= List of Egyptian records in swimming =

The Egyptian Records in Swimming represent the fastest times a swimmer representing Egypt ever swam. These records are kept/maintained by the Egyptian Swimming Federation.

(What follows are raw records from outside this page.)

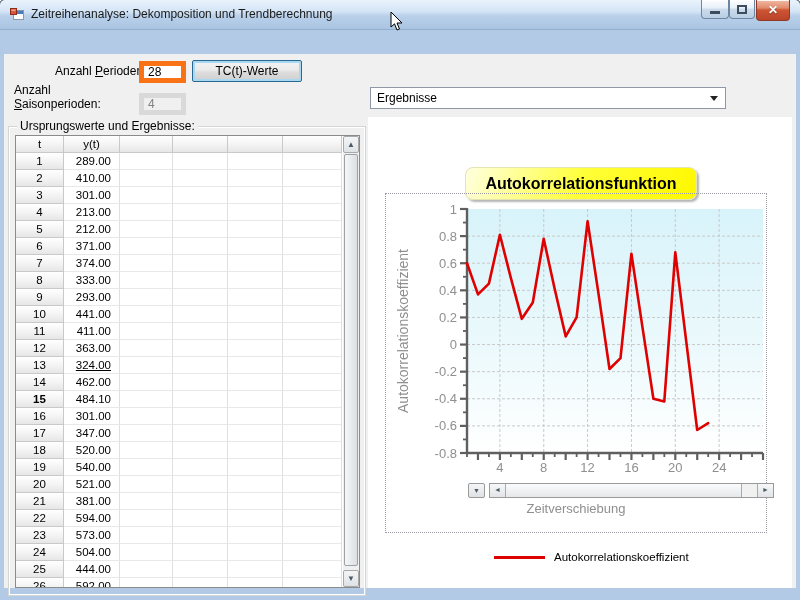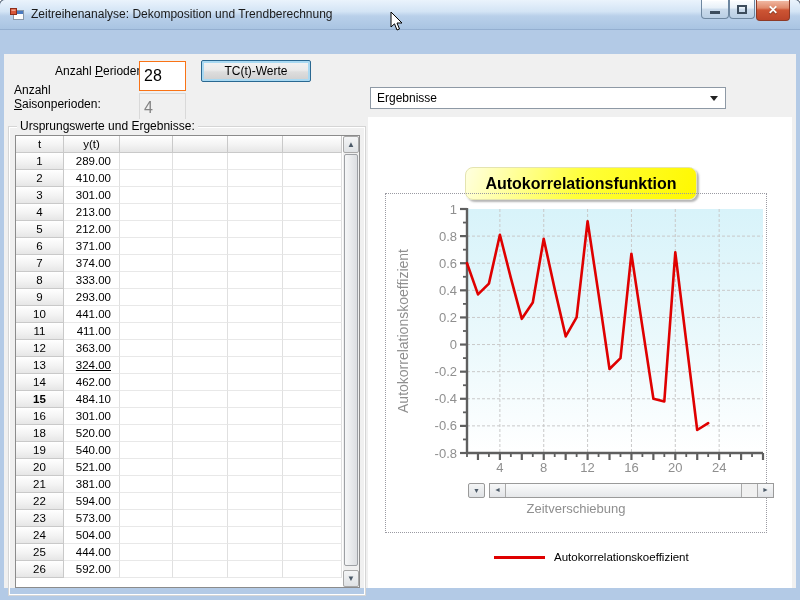--- a/index.html
+++ b/index.html
@@ -36,7 +36,7 @@
   .client { position:absolute; left:4px; top:54px; width:792px; height:534px; background:#f0f0f0; }
   .abs { position:absolute; }
   .lbl { font-size:12px; color:#000; }
-  .tbox { background:#fff; border:1px solid #f97316; font-size:16px; padding:14px 4px; }
+  .tbox { background:#fff; border:5px solid #f97316; font-size:12px; padding:6px 4px; }
   .tbox.disabled { background:#f0f0f0; border-color:#d9d9d9; color:#838383; }
   .tc-btn { border:1px solid #2a6891; border-radius:2px;
     background:linear-gradient(180deg,#f3f3f3 0%,#ebebeb 45%,#dddddd 55%,#cfcfcf 100%);

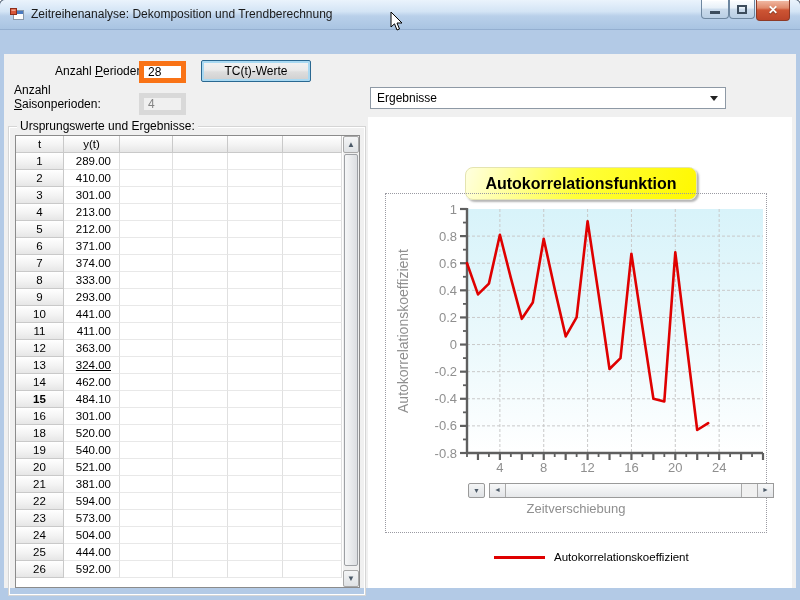--- a/index.html
+++ b/index.html
@@ -40,7 +40,7 @@
   .tbox.disabled { background:#f0f0f0; border-color:#d9d9d9; color:#838383; }
   .tc-btn { border:1px solid #2a6891; border-radius:2px;
     background:linear-gradient(180deg,#f3f3f3 0%,#ebebeb 45%,#dddddd 55%,#cfcfcf 100%);
-    box-shadow:inset 0 0 0 2px #a9d9f2; font-size:12px; text-align:center; cursor:default;margin-left:9px; }
+    box-shadow:inset 0 0 0 2px #a9d9f2; font-size:12px; text-align:center; cursor:default; }
   .combo { background:#fff; border:1px solid #8e99a5; font-size:12px; padding:3px 20px 0 6px; cursor:default; }
   .combo-arrow { position:absolute; right:7px; top:8px; width:0; height:0;
     border-left:4px solid transparent; border-right:4px solid transparent; border-top:5px solid #222; }

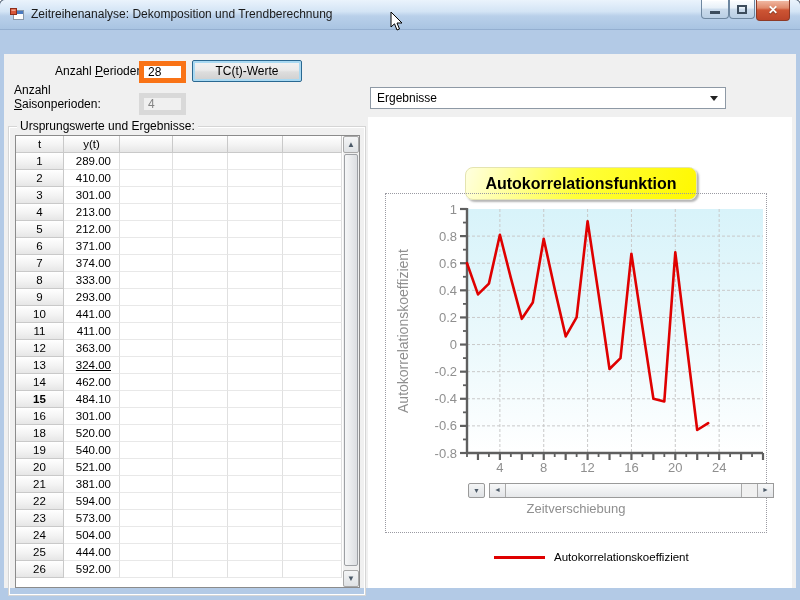--- a/index.html
+++ b/index.html
@@ -260,6 +260,14 @@
           <div class="g-row">
             <div class="g-cell g-rowhead" style="width: 48px;">16</div>
             <div class="g-cell g-val" style="width: 56px;">301.00</div>
+            <div class="g-cell" style="width: 53px;"></div>
+            <div class="g-cell" style="width: 55px;"></div>
+            <div class="g-cell" style="width: 55px;"></div>
+            <div class="g-cell" style="width: 59px;"></div>
+          </div>
+          <div class="g-row">
+            <div class="g-cell g-rowhead" style="width: 48px;">17</div>
+            <div class="g-cell g-val" style="width: 56px;">347.00</div>
             <div class="g-cell" style="width: 53px;"></div>
             <div class="g-cell" style="width: 55px;"></div>
             <div class="g-cell" style="width: 55px;"></div>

Records are recognized for both males and females in the following long course (50m) and short course (25m) events:
- freestyle: 50, 100, 200, 400, 800 and 1500;
- backstroke: 50, 100 and 200;
- breaststroke: 50, 100 and 200;
- butterfly: 50, 100 and 200;
- individual medley (I.M.): 100 (25m only), 200 and 400;
- relays: 4x50 free (25m only), 4x100 free, 4x200 free, 10x25 free (25m only), 10x50 free (50m only), 4x50 medley, and 4x100 medley.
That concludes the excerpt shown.